━━ Input records ━━

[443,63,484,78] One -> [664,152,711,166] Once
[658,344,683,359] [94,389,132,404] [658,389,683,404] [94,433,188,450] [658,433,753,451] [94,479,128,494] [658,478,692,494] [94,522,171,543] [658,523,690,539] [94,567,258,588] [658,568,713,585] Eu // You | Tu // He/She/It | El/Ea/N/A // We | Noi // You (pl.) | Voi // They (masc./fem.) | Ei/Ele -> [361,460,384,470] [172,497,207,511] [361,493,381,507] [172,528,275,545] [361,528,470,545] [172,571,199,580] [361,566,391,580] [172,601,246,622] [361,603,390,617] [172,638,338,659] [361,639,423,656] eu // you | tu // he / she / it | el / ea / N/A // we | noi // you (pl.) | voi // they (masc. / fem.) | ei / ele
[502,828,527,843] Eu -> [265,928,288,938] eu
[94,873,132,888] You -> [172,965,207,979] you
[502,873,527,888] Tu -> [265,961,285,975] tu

━━━
━━ Input records ━━

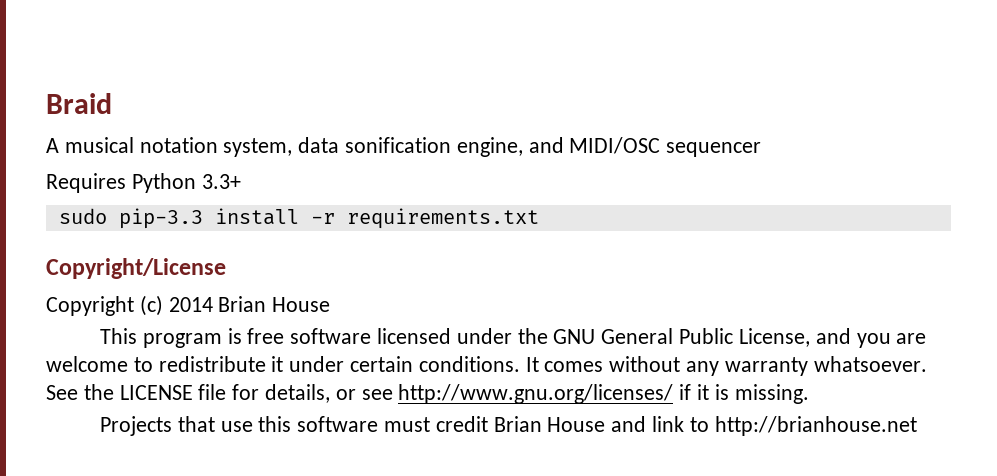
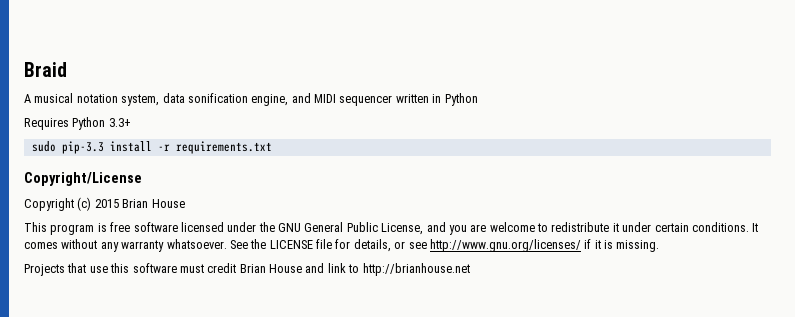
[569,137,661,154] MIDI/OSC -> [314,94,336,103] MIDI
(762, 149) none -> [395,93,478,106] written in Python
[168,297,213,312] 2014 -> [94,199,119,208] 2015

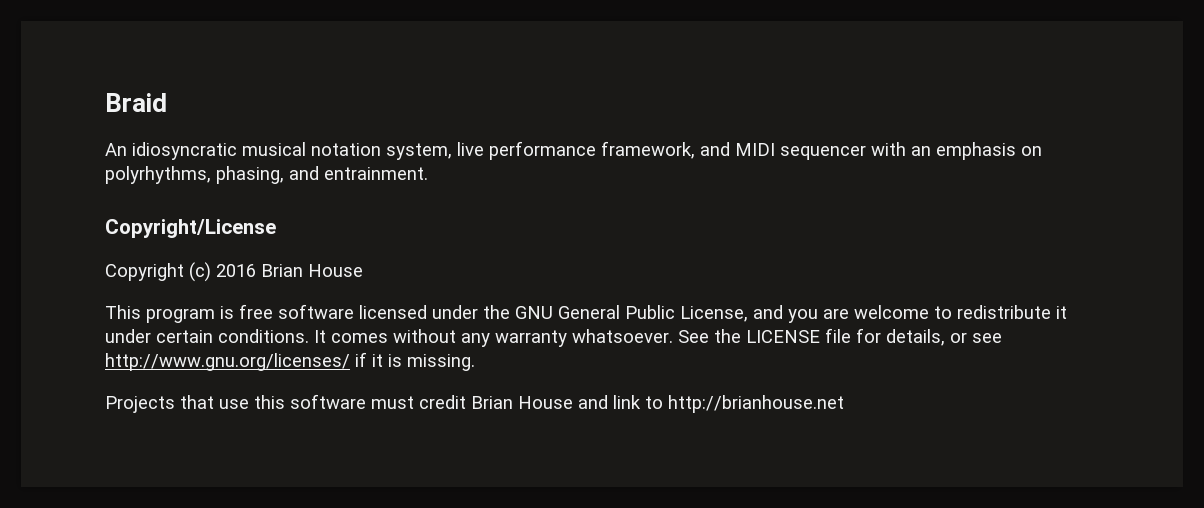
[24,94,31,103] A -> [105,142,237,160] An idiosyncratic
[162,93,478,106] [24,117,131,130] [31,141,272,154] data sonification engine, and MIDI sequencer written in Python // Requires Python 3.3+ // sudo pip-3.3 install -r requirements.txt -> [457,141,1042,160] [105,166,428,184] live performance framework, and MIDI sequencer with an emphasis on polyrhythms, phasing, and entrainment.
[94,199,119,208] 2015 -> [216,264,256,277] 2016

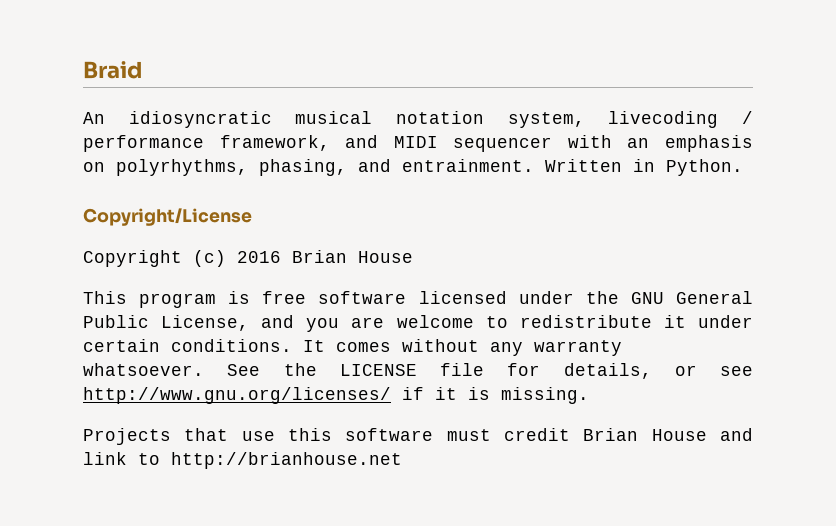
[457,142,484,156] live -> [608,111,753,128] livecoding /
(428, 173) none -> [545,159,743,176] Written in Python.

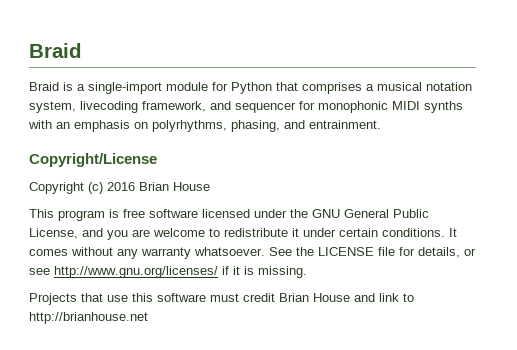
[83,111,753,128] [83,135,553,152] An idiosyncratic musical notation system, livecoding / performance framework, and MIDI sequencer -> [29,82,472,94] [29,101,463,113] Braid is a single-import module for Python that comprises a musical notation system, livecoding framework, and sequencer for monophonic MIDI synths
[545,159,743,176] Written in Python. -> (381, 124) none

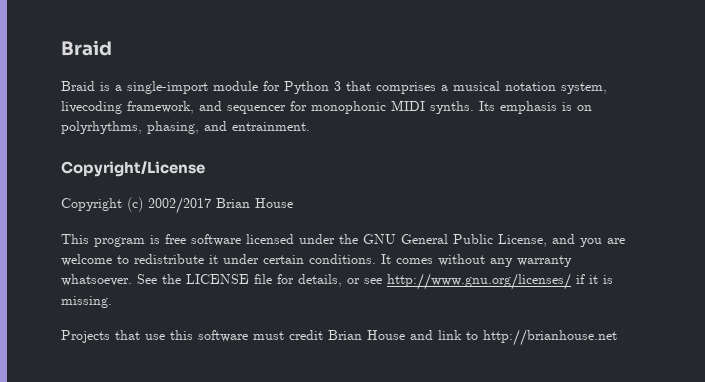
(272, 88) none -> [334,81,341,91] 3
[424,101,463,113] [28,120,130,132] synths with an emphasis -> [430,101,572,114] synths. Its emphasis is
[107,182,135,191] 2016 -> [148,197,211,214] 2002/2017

━━━
━━ Input records ━━

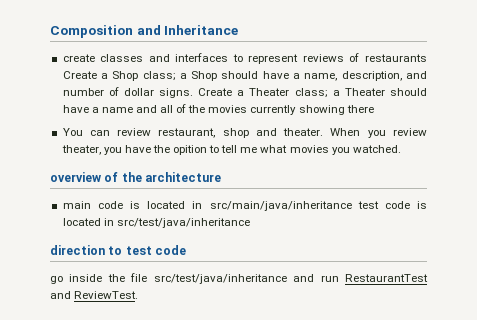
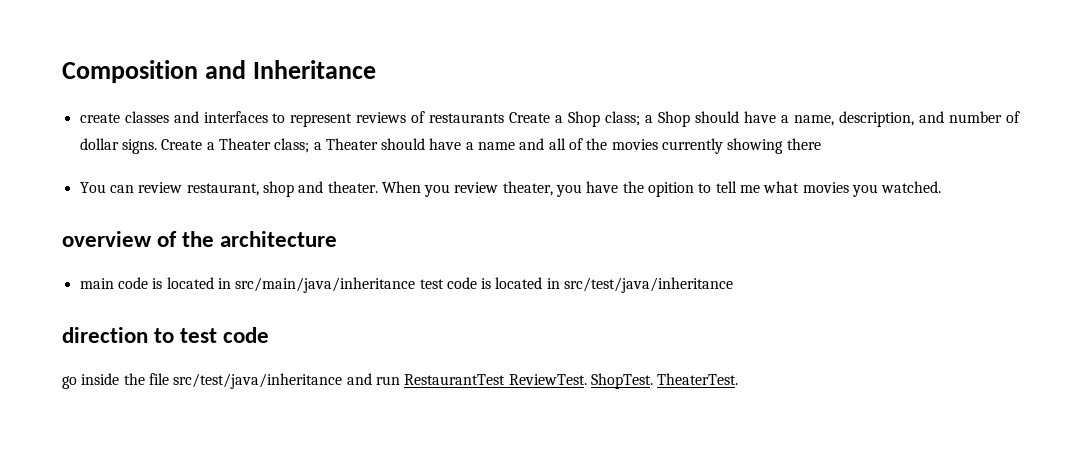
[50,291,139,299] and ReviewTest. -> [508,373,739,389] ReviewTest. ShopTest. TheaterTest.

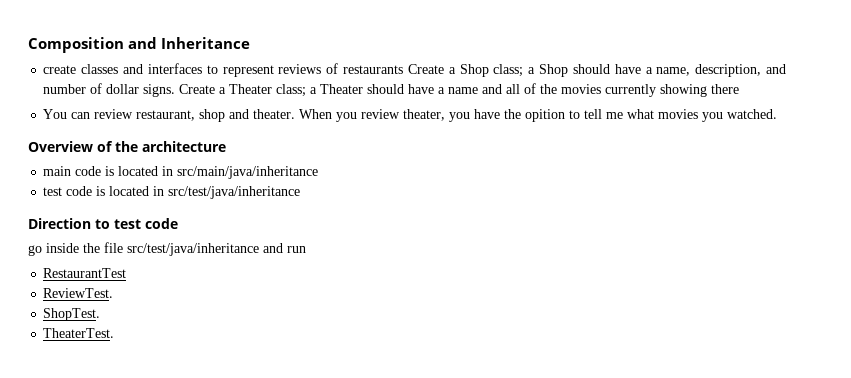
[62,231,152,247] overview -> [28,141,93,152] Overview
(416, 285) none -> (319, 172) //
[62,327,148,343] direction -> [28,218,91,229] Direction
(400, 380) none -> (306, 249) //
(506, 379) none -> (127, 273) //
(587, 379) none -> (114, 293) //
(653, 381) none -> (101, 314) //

━━━

What are the lines in the records above, word for word, from the one containing "[24,94,31,103] A ->" through the one containing "[107,182,135,191] 2016 ->", both ends included and pictures left out?

[24,94,31,103] A -> [105,142,237,160] An idiosyncratic
[162,93,478,106] [24,117,131,130] [31,141,272,154] data sonification engine, and MIDI sequencer written in Python // Requires Python 3.3+ // sudo pip-3.3 install -r requirements.txt -> [457,141,1042,160] [105,166,428,184] live performance framework, and MIDI sequencer with an emphasis on polyrhythms, phasing, and entrainment.
[94,199,119,208] 2015 -> [216,264,256,277] 2016

[457,142,484,156] live -> [608,111,753,128] livecoding /
(428, 173) none -> [545,159,743,176] Written in Python.

[83,111,753,128] [83,135,553,152] An idiosyncratic musical notation system, livecoding / performance framework, and MIDI sequencer -> [29,82,472,94] [29,101,463,113] Braid is a single-import module for Python that comprises a musical notation system, livecoding framework, and sequencer for monophonic MIDI synths
[545,159,743,176] Written in Python. -> (381, 124) none

(272, 88) none -> [334,81,341,91] 3
[424,101,463,113] [28,120,130,132] synths with an emphasis -> [430,101,572,114] synths. Its emphasis is
[107,182,135,191] 2016 -> [148,197,211,214] 2002/2017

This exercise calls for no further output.